L’ARPAP avait donc alerté les autorités. Des gendarmes, accompagnés d’un vétérinaire, s’étaient rendus dans la foulée chez le propriétaire de l’animal. Et vu son état, ils l’avaient pris avec eux.
« Elle a ensuite été hospitalisée durant plusieurs jours. Elle était bourrée de puces, anémiée et déshydratée », précise Carole Couturier.
Ce jeudi, l’ancien maître de Cassie a comparu devant le tribunal correctionnel pour répondre du chef de « délit d’abandon ». Selon la présidente de l’ARPAP, cet homme a expliqué qu’il « n’avait pas les moyens de s’occuper de sa chienne, qu’il a fait comme il a pu ».
« Pour moi, ce n’est pas un argument », balaie Carole Couturier, « on ne prend pas un animal si on n’a pas les moyens de s’en occuper a minima ».

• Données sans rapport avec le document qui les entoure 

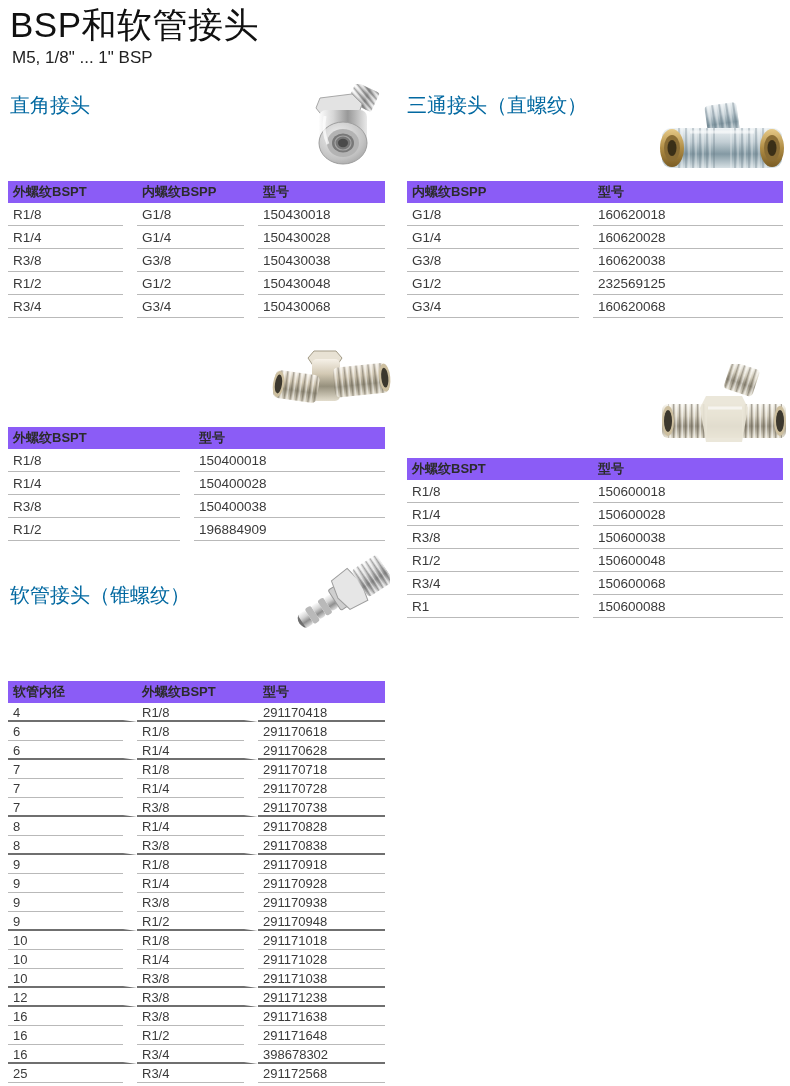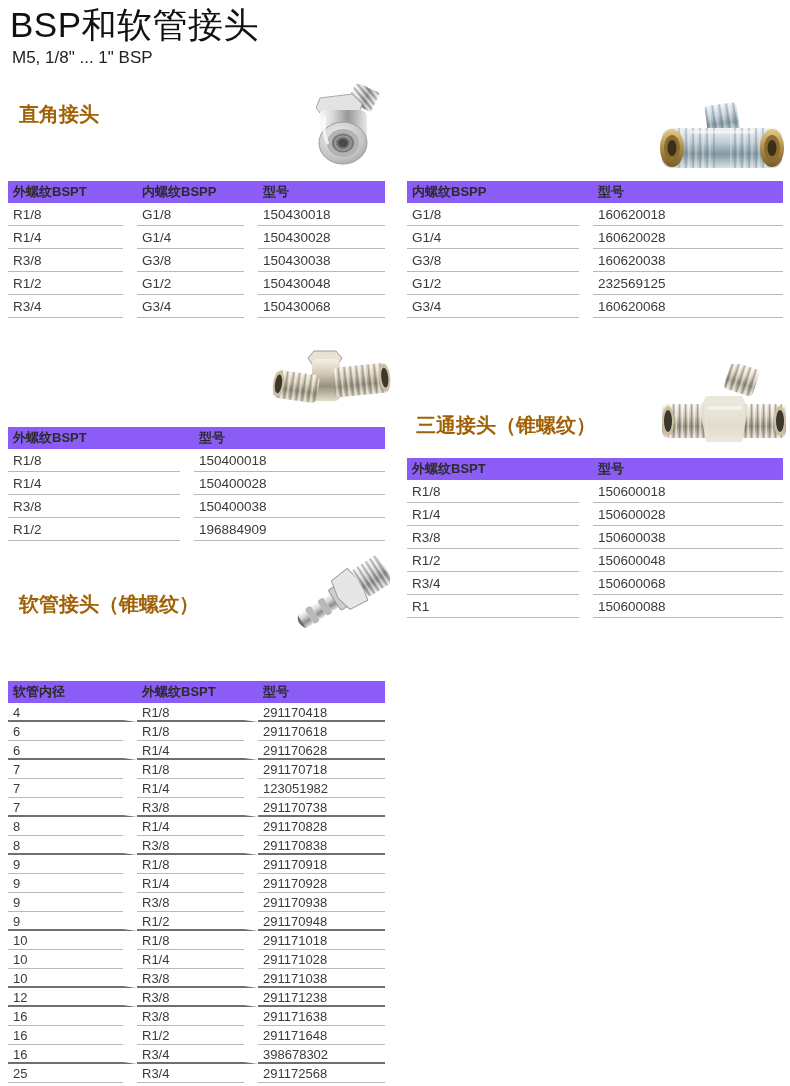--- a/index.html
+++ b/index.html
@@ -15,7 +15,7 @@
     position:absolute;left:12px;top:48px;font-size:17px;color:#222;
   }
   .section-title{
-    position:absolute;margin:9px;font-size:20px;font-weight:700;color:#a16207;white-space:nowrap;
+    position:absolute;margin:0;font-size:20px;font-weight:400;color:#0369a1;white-space:nowrap;
   }
   .fitting-img{position:absolute;}
   .fitting-img svg{display:block;}

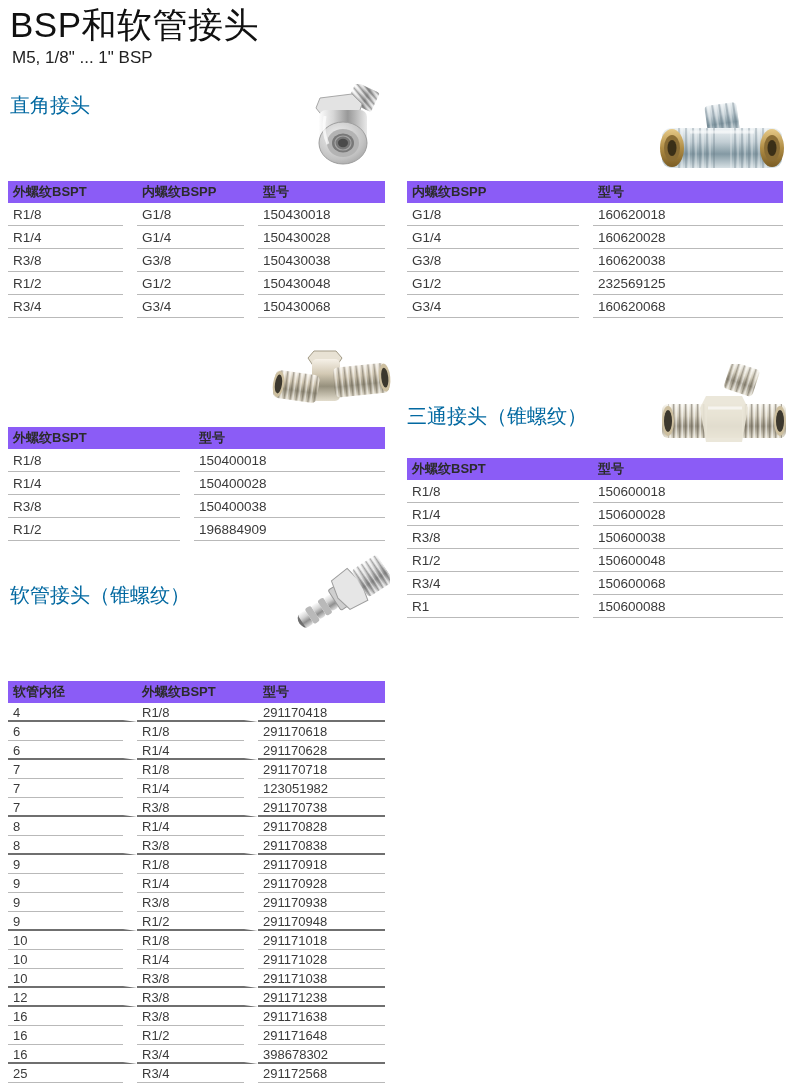--- a/index.html
+++ b/index.html
@@ -135,6 +135,7 @@
       </tbody>
   </table>
 
+  <h2 class="section-title" id="title-1">三通接头（直螺纹）</h2>
   <div class="fitting-img" id="img-1">
     <svg width="132" height="82" viewBox="0 0 132 82">
       <defs>

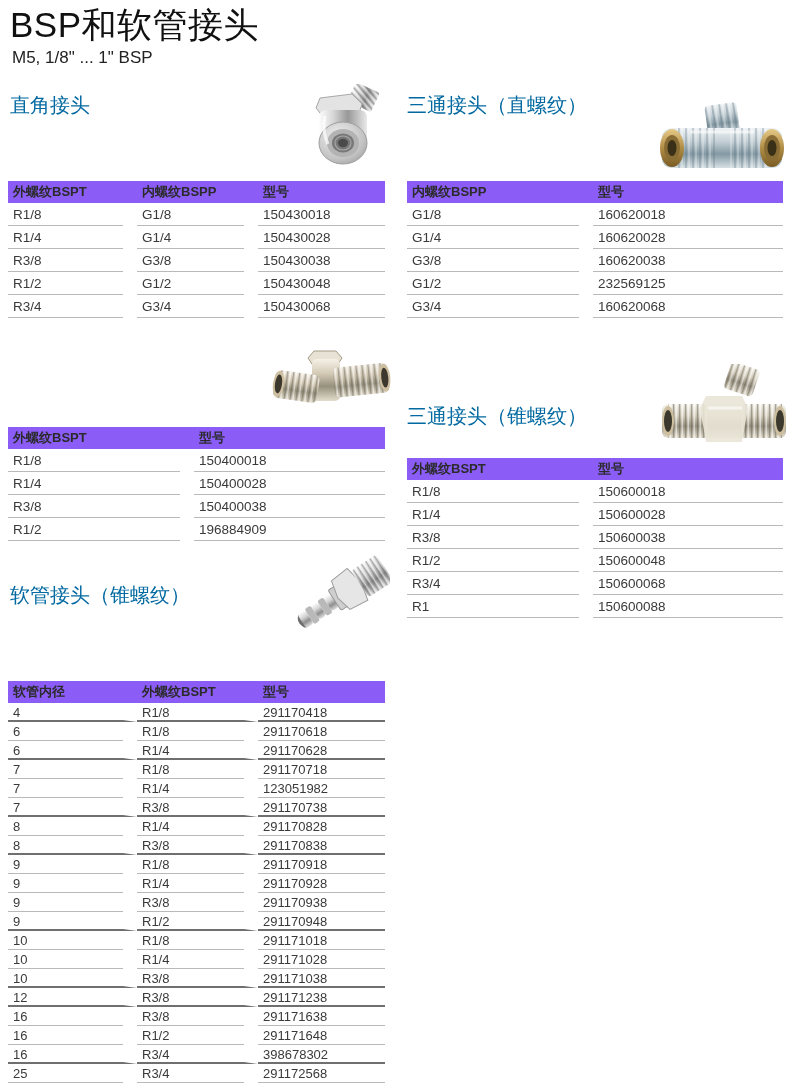--- a/index.html
+++ b/index.html
@@ -259,7 +259,6 @@
       </tbody>
   </table>
 
-  <h2 class="section-title" id="title-3">三通接头（锥螺纹）</h2>
   <div class="fitting-img" id="img-3">
     <svg width="128" height="90" viewBox="0 0 128 90">
       <defs>

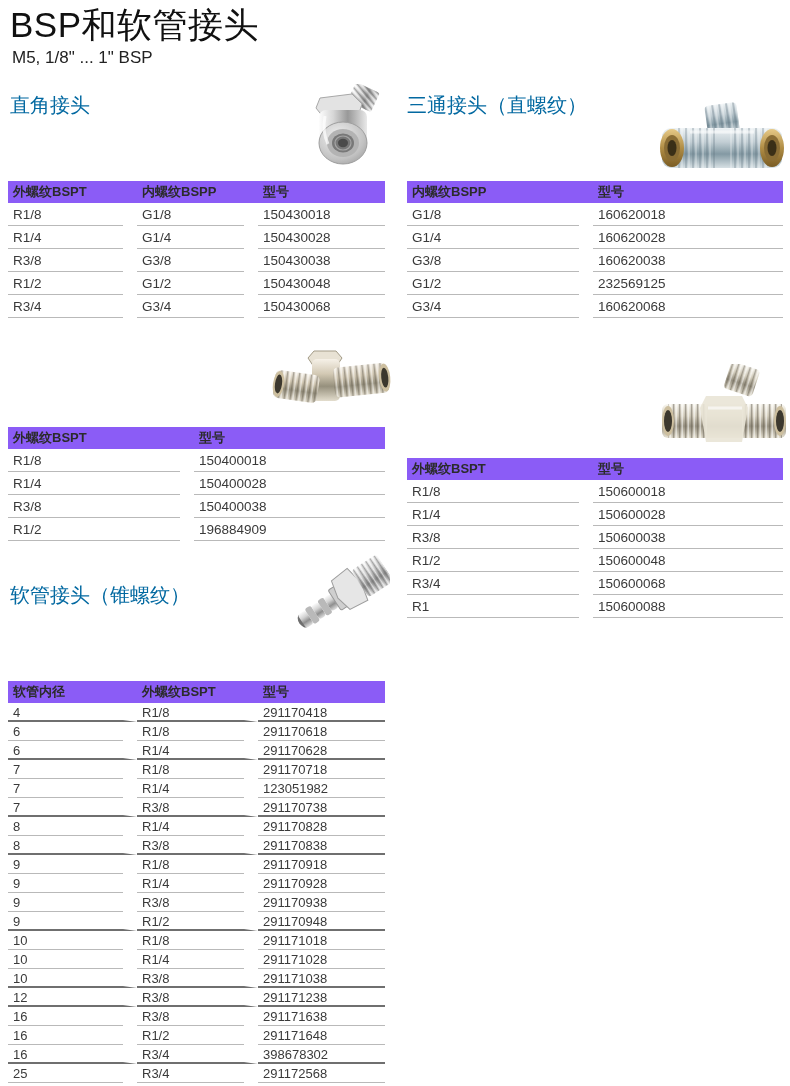--- a/index.html
+++ b/index.html
@@ -384,7 +384,7 @@
         <tr>
           <td>7</td>
           <td>R1/4</td>
-          <td>123051982</td>
+          <td>291170728</td>
         </tr>
         <tr class="group-end">
           <td>7</td>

L’homme a été condamné à 2 mois de prison avec sursis, à rembourser une partie des frais de vétérinaire, ainsi qu’à verser 50 000 francs de dommages et intérêts à l’association qui s’était constituée partie civile.
« Mais ce qui est primordial pour moi, c’est que le tribunal a aussi prononcé une interdiction à vie de détenir un animal. Nous veillerons avec les bénévoles à ce que cette interdiction soit respectée », prévient Carole Couturier.
Aujourd’hui, Cassie a été accueillie dans une nouvelle famille et se porte bien. Elle pesait à peine 13 kilos lorsqu’elle avait été récupérée. Son poids a doublé aujourd’hui.